Breaking the Bubble (2/15/2023)

Madison Kurtz, Staff Writer


Last Monday a mass shooting killed three Michigan State University students and critically injured five. According to MSU police, 43 year old Anthony Dwayne McRae opened fire on two different parts of campus before he was found dead with a self-inflicted gunshot wound. He has no known connections to the university. The police also found a note in McRae’s pocket that suggested he was also a threat to Ewing Public Schools in New Jersey where he has local ties. This shooting is the sixty-seventh in the U.S. since the start of 2023, 12 of which have been at schools. The FBI is currently investigating the history of the shooter in order to try and understand his motivations. What is known about him is his history of mental illness and an arrest in 2019 by Lansing police for carrying a concealed weapon without a permit. He also pleaded guilty to possession of a loaded firearm in a vehicle and was discharged from probation in May 2021.

The U.S. EPA submitted its final proposal to the White House of a plan to eliminate interstate soot pollution from the power sector last Tuesday. The plan would require the power industry to stop polluting nitrogen oxides which would stop power plants from worsening air quality even hundreds of miles away from the source itself. The EPA docket has received over 112,000 comments including those of big energy companies who argue that the EPA has wildly underestimated the cost of its plan. Kinder Morgan, Inc. estimates the plan would cost them $4.1 billion in upgrades and retrofits to 950 engines along its pipelines, which carry 40 percent of the natural gas consumed in the country. This estimate is 16 times higher than that of the EPA. The final rule on the plan is expected March 23. 


Cyclone Gabrielle hit New Zealand’s coast last Monday just after unprecedented downpours and flooding that killed four people. A national state of emergency was called which has only occurred on two other occasions in the country’s history: during the COVID-19 pandemic and the 2011 Christchurch earthquake. The weather event has caused so much widespread damage that Australia and the United Kingdom have pledged to help. Millions of people have been without power due to extreme river flooding. The government has blamed this extreme weather event on climate change. 

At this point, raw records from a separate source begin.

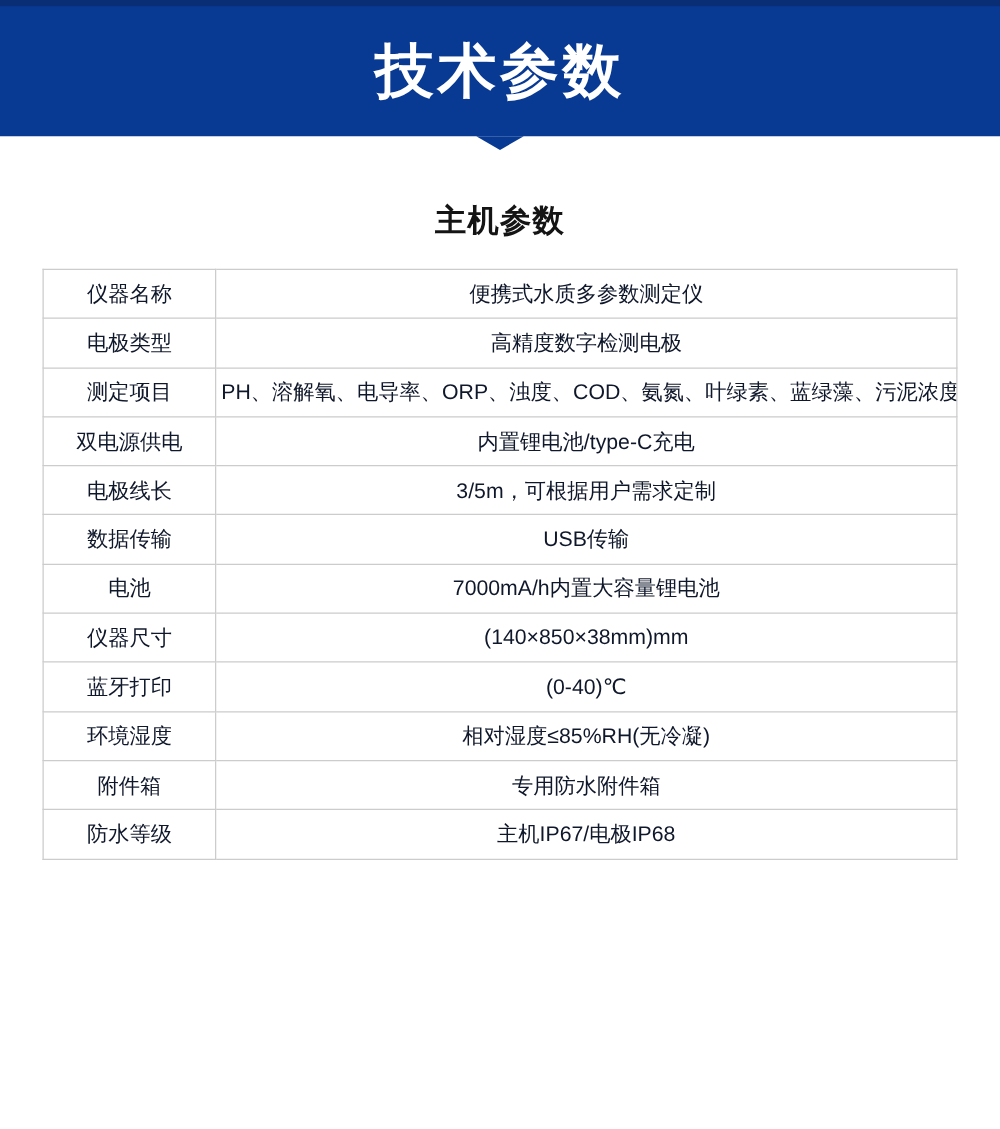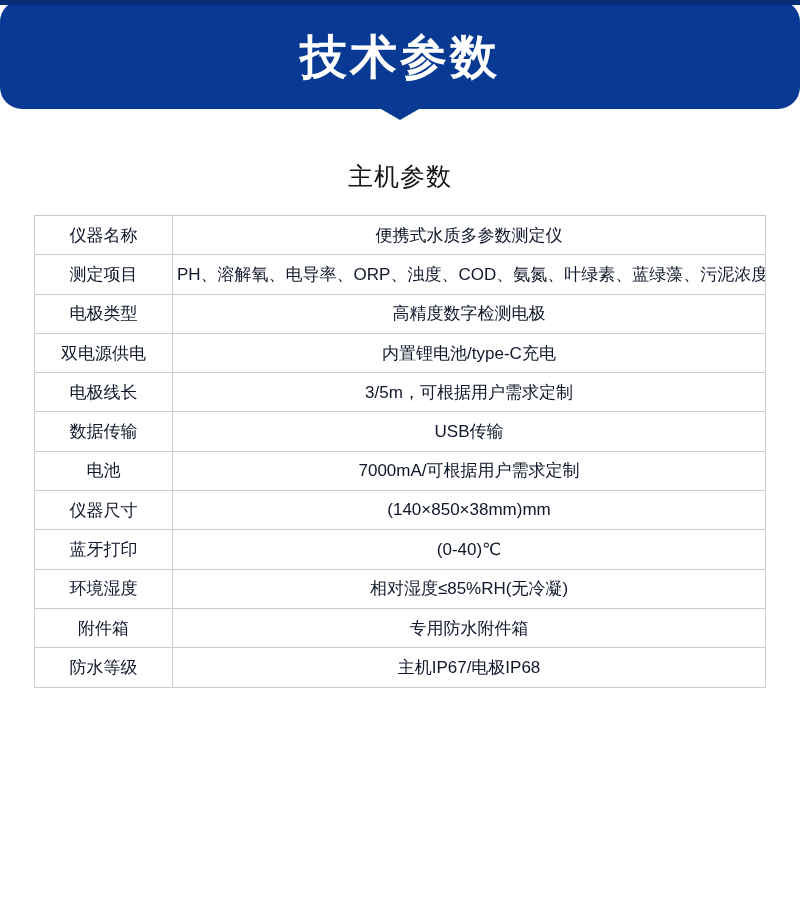--- a/index.html
+++ b/index.html
@@ -25,7 +25,6 @@
     display: flex;
     align-items: center;
     justify-content: center;
-    border-radius: 22px;
   }
   .banner-topstrip {
     position: absolute;

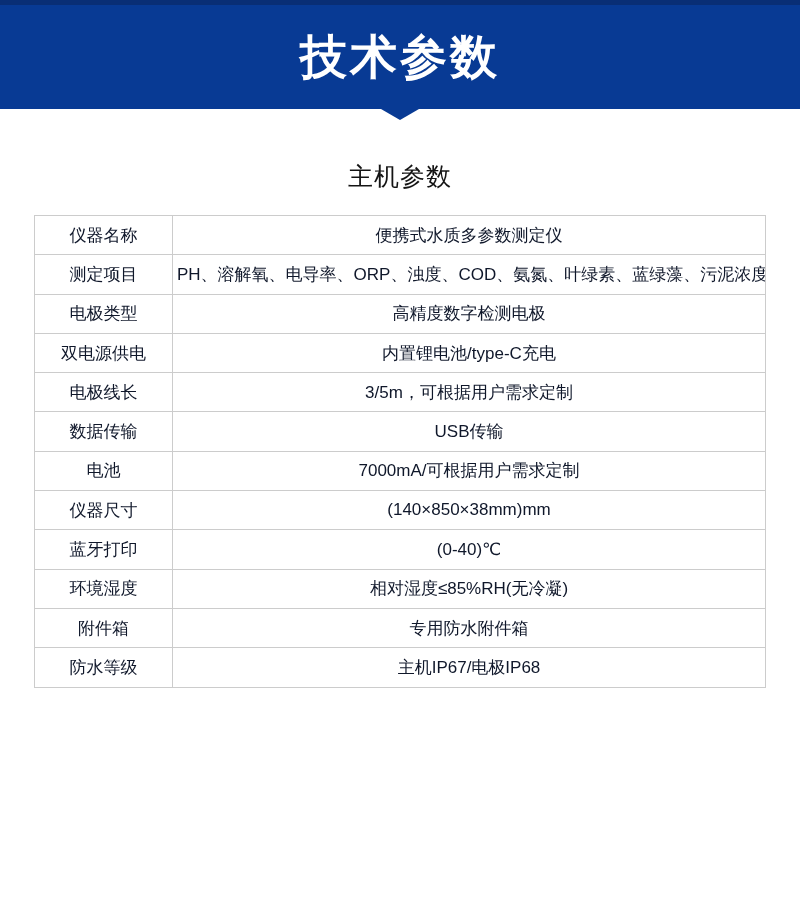--- a/index.html
+++ b/index.html
@@ -55,7 +55,7 @@
     text-align: center;
     font-size: 25px;
     color: #141414;
-    font-weight: 400;
+    font-weight: 700;
     margin: 0;
     padding-top: 51px;   
     padding-bottom: 22px;

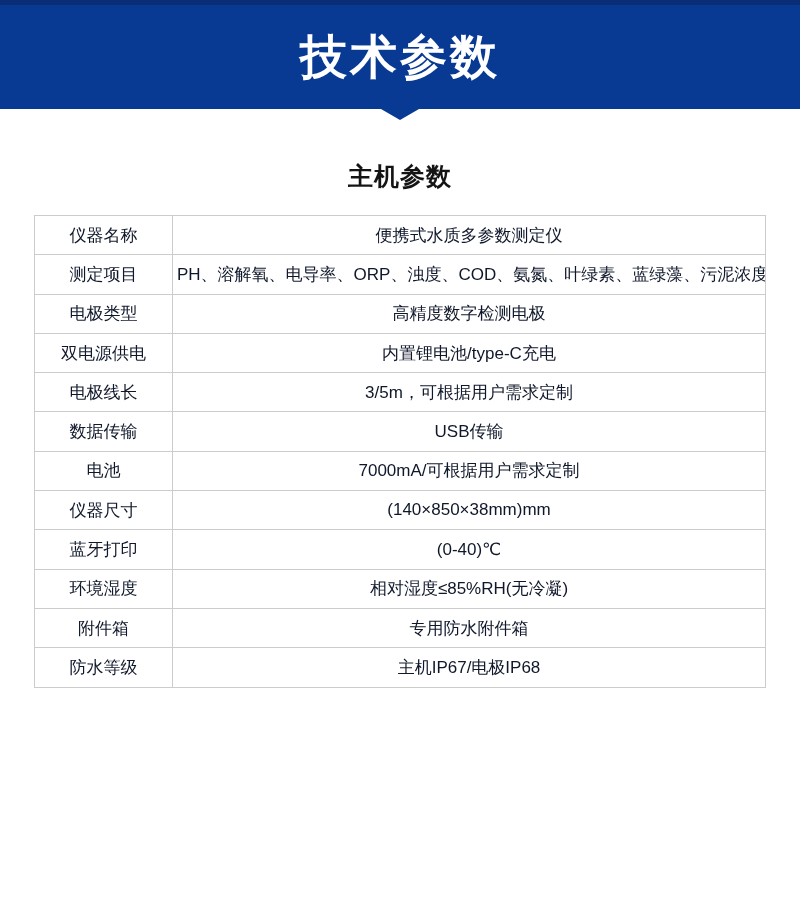--- a/index.html
+++ b/index.html
@@ -103,13 +103,13 @@
 
 
     <tr>
-      <td class="label-cell">测定项目</td>
-      <td class="value-cell">PH、溶解氧、电导率、ORP、浊度、COD、氨氮、叶绿素、蓝绿藻、污泥浓度</td>
+      <td class="label-cell">电极类型</td>
+      <td class="value-cell">高精度数字检测电极</td>
     </tr>
 
     <tr>
-      <td class="label-cell">电极类型</td>
-      <td class="value-cell">高精度数字检测电极</td>
+      <td class="label-cell">测定项目</td>
+      <td class="value-cell">PH、溶解氧、电导率、ORP、浊度、COD、氨氮、叶绿素、蓝绿藻、污泥浓度</td>
     </tr>
 
 

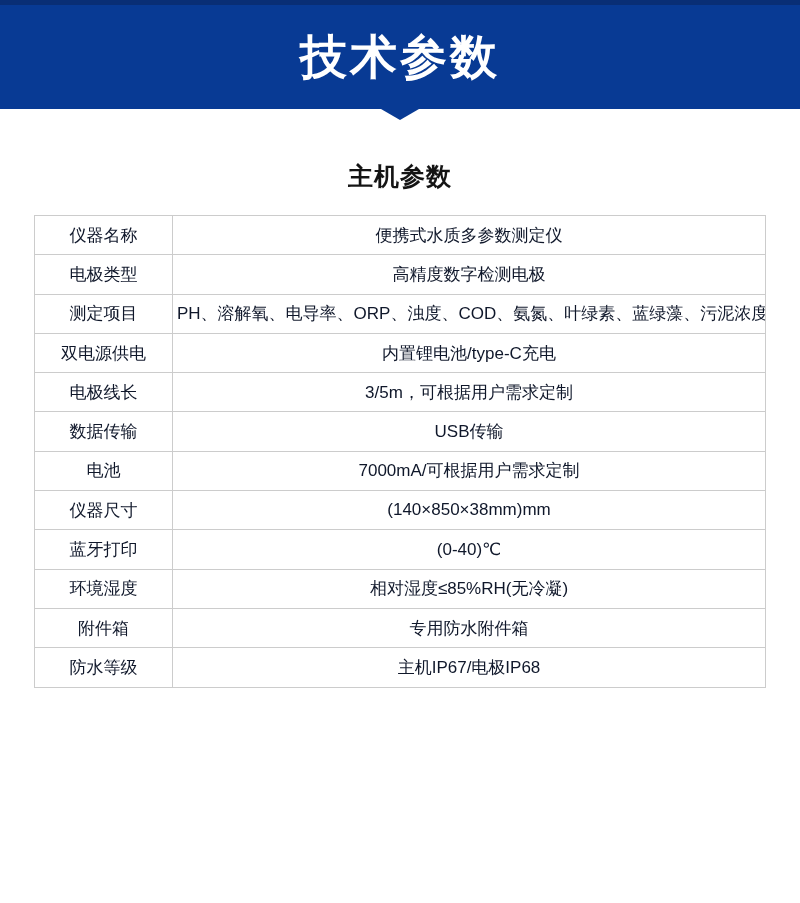--- a/index.html
+++ b/index.html
@@ -130,7 +130,7 @@
 
     <tr>
       <td class="label-cell">电池</td>
-      <td class="value-cell">7000mA/可根据用户需求定制</td>
+      <td class="value-cell">7000mA/h内置大容量锂电池</td>
     </tr>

The European Union’s clean-energy transition plan just received strict regulations for what qualifies as a renewable hydrogen factory in an effort to prevent greenwashing. For a hydrogen factory’s product to be considered renewable, qualify for financial incentives and be used to meet the EU’s renewable-energy targets, they must sign power-supply contracts with renewable power projects no older than three years and be located in the same or an adjoining region of Europe’s electricity market. Additionally, the factory must show the total quantity of product produced along with their clean electricity consumed over a 30 day period. These regulations will shape companies’ costly investments in hydrogen factories for the foreseeable future. By 2030, the EU aims to produce 10 million metric tons of clean fuels which will require 14 percent of the EU’s total electricity in that year. Governments everywhere are looking into the efficacy of a switch from fossil fuels to hydrogen and electricity generation in industrial activities. The United States, Europe and other areas are planning to invest hundreds of billions of dollars on electrically powered hydrogen factories. The U.S. Treasury Department is also determining their own regulations that could allow green hydrogen producers to qualify for billions of dollars in tax credits under the Inflation Reduction Act.